§ **WHAT THIS TASK INVOLVES**
Using the records below, transcribe word for word the stretch from the line that contains "Akumulator Optima 75Ah" through the line that contains "total: 9937.17 -> 12531.24", both end lines included, and nothing else.
--------------------------------
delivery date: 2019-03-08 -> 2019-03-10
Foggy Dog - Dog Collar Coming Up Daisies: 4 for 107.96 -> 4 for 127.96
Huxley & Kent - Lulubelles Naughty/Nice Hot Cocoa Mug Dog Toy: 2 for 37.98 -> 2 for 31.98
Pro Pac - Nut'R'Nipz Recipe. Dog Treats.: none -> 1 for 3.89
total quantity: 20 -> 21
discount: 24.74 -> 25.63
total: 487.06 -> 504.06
--------------------------------
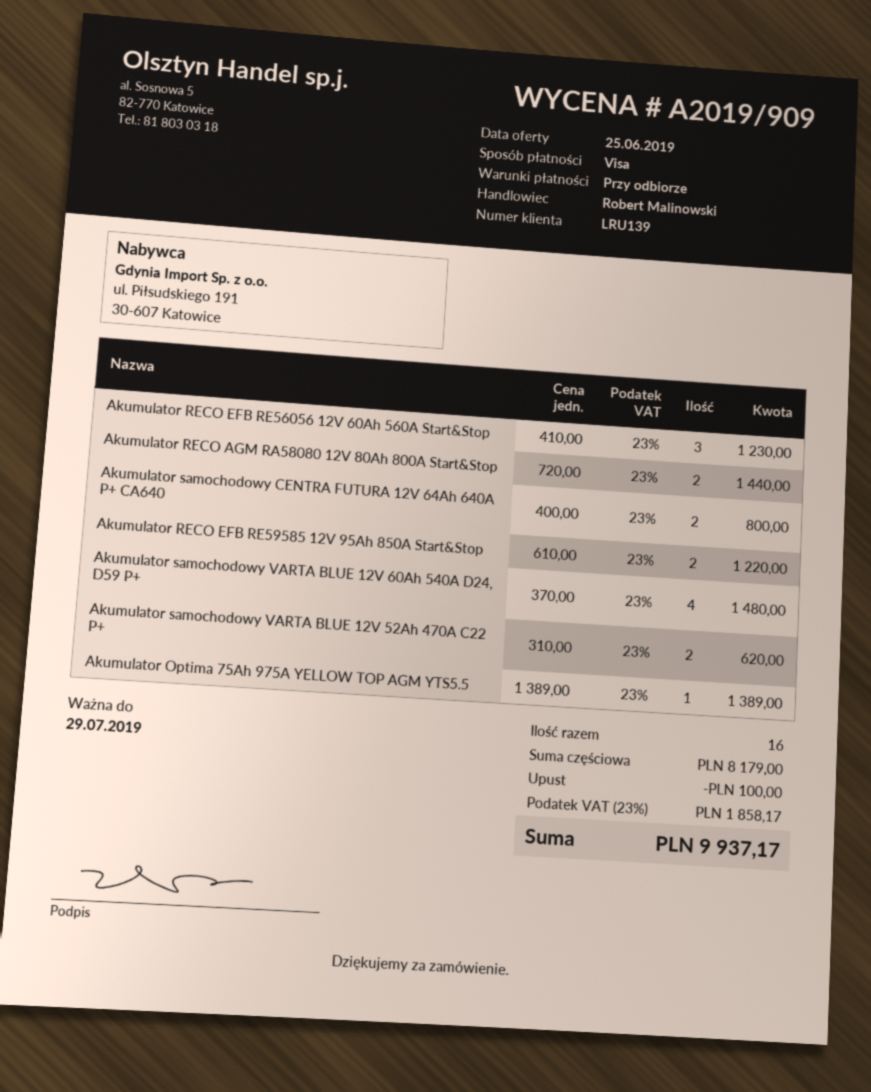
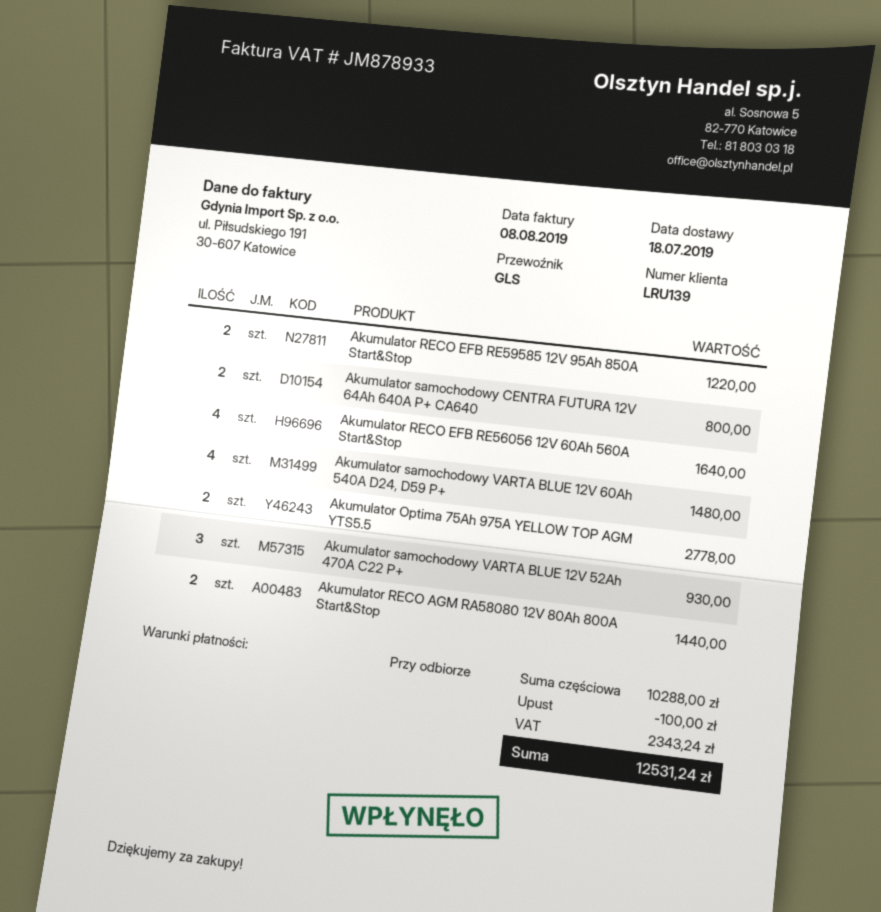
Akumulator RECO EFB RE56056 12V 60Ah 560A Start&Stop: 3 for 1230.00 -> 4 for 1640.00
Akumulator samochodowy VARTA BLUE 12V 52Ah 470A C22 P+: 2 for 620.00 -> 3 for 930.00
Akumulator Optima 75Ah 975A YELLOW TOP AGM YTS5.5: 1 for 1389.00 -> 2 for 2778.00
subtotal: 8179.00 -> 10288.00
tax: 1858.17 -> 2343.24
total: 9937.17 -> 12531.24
--------------------------------
§ **TASK RESULT**
Akumulator Optima 75Ah 975A YELLOW TOP AGM YTS5.5: 1 for 1389.00 -> 2 for 2778.00
subtotal: 8179.00 -> 10288.00
tax: 1858.17 -> 2343.24
total: 9937.17 -> 12531.24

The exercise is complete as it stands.